• **REQUIRED WORK**: Transcribe the entries below exactly, starting with the line that has "OWPCP | CITATIONS: 2 -> 0" and stopping after the line that has "TOTAL | CITATIONS: 400 -> 403"; no pictures belong in the copy.

═══ DATA SUPPLIED ═══

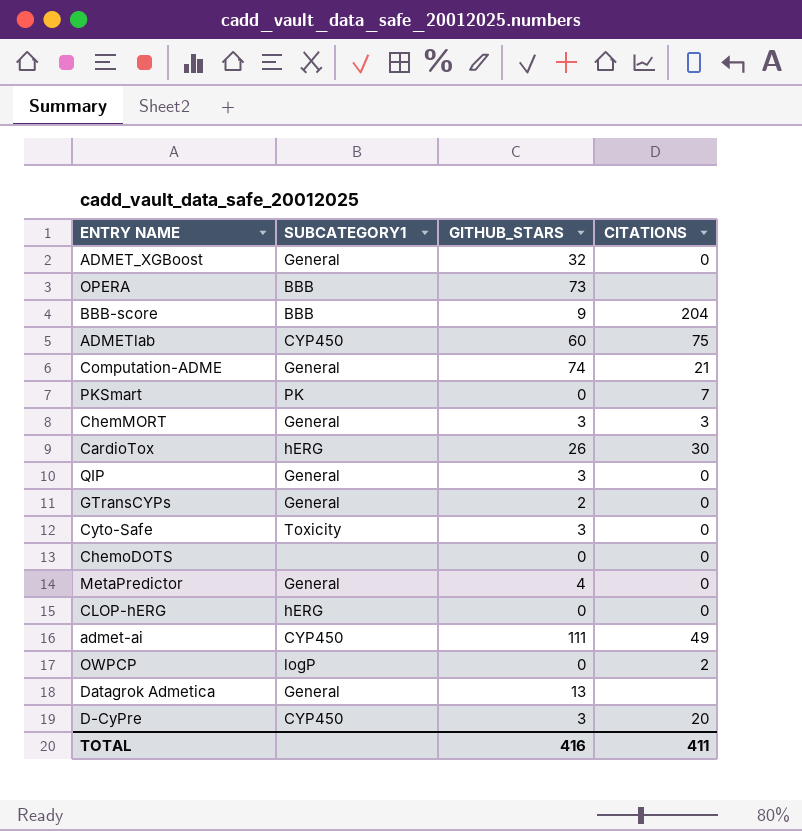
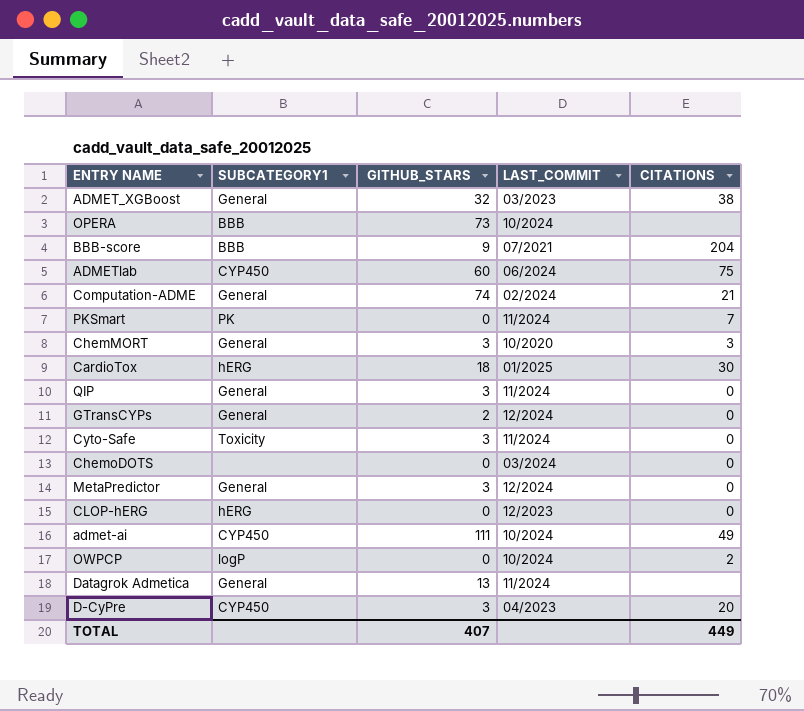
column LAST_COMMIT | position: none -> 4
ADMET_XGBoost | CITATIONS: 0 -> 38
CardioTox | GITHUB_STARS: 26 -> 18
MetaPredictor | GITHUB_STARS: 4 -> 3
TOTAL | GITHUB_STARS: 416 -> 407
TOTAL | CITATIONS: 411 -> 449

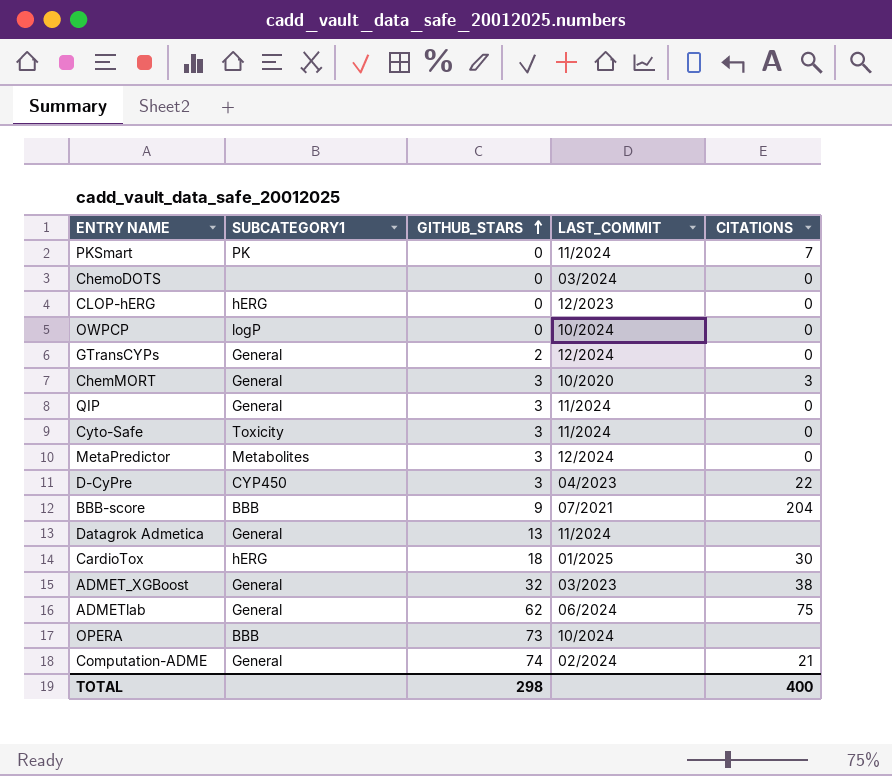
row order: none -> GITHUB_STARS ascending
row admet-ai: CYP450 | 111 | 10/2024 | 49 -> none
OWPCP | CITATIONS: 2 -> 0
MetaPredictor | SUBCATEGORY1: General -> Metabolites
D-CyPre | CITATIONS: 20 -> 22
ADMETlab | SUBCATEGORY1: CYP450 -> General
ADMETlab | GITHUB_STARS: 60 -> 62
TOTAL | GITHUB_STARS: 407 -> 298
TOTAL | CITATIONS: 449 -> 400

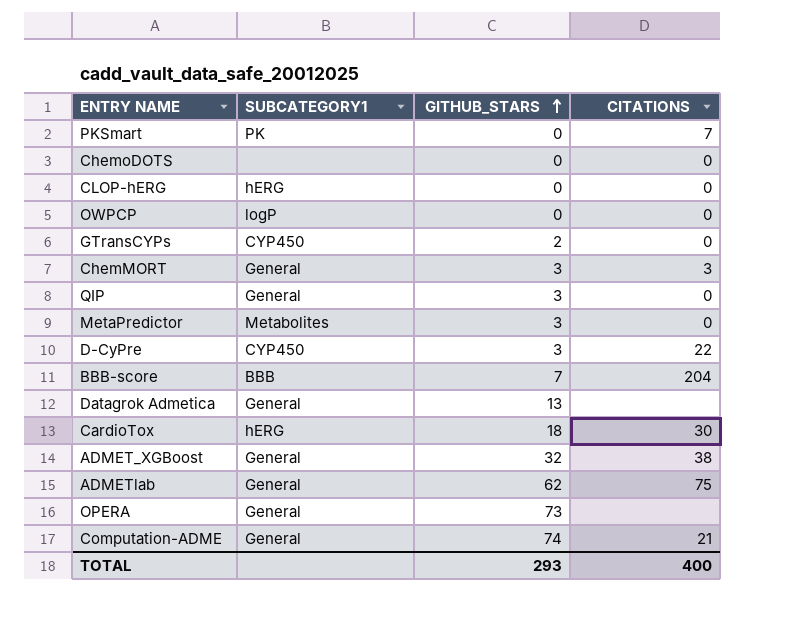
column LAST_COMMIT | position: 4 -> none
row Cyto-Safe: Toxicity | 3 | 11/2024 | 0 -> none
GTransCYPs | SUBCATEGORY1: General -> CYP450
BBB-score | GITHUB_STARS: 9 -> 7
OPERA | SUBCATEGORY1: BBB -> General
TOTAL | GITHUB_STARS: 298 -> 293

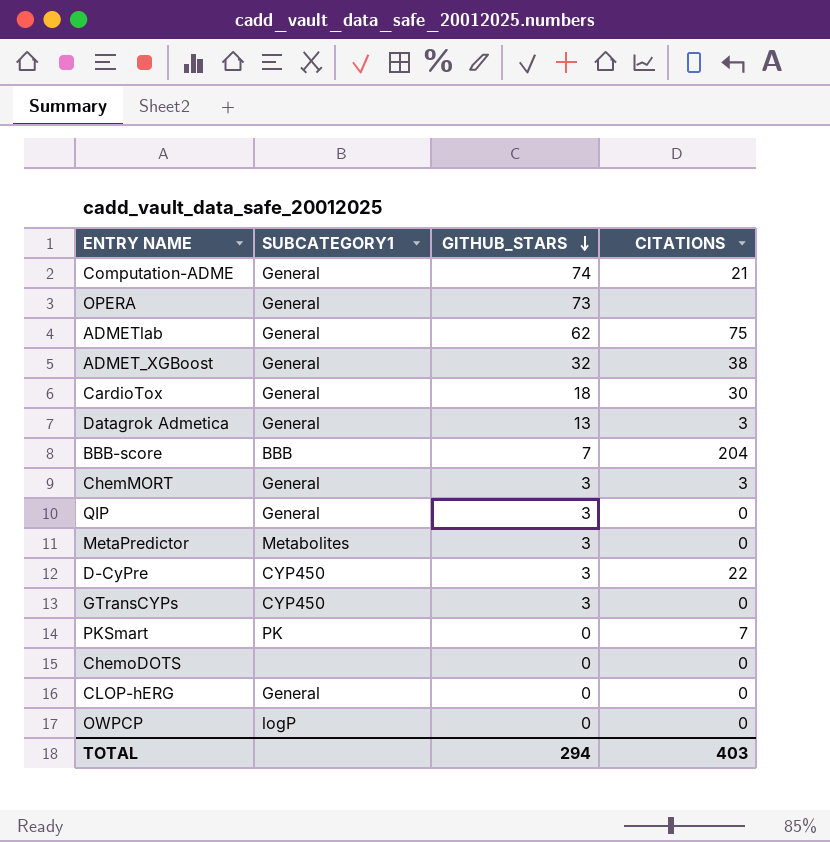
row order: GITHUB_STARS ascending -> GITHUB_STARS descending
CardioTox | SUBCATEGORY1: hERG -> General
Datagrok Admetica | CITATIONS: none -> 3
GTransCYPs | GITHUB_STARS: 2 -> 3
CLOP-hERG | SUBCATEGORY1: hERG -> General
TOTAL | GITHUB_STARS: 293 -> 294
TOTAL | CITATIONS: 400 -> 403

═══
═══ DATA SUPPLIED ═══

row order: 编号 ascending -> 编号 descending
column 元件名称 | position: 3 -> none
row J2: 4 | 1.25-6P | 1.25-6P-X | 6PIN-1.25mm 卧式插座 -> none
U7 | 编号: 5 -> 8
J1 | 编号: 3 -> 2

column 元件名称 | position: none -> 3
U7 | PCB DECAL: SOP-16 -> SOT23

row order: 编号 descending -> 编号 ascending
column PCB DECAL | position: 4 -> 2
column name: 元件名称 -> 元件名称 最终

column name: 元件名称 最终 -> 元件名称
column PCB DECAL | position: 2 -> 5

═══

• **TASK SOLUTION**:
OWPCP | CITATIONS: 2 -> 0
MetaPredictor | SUBCATEGORY1: General -> Metabolites
D-CyPre | CITATIONS: 20 -> 22
ADMETlab | SUBCATEGORY1: CYP450 -> General
ADMETlab | GITHUB_STARS: 60 -> 62
TOTAL | GITHUB_STARS: 407 -> 298
TOTAL | CITATIONS: 449 -> 400

column LAST_COMMIT | position: 4 -> none
row Cyto-Safe: Toxicity | 3 | 11/2024 | 0 -> none
GTransCYPs | SUBCATEGORY1: General -> CYP450
BBB-score | GITHUB_STARS: 9 -> 7
OPERA | SUBCATEGORY1: BBB -> General
TOTAL | GITHUB_STARS: 298 -> 293

row order: GITHUB_STARS ascending -> GITHUB_STARS descending
CardioTox | SUBCATEGORY1: hERG -> General
Datagrok Admetica | CITATIONS: none -> 3
GTransCYPs | GITHUB_STARS: 2 -> 3
CLOP-hERG | SUBCATEGORY1: hERG -> General
TOTAL | GITHUB_STARS: 293 -> 294
TOTAL | CITATIONS: 400 -> 403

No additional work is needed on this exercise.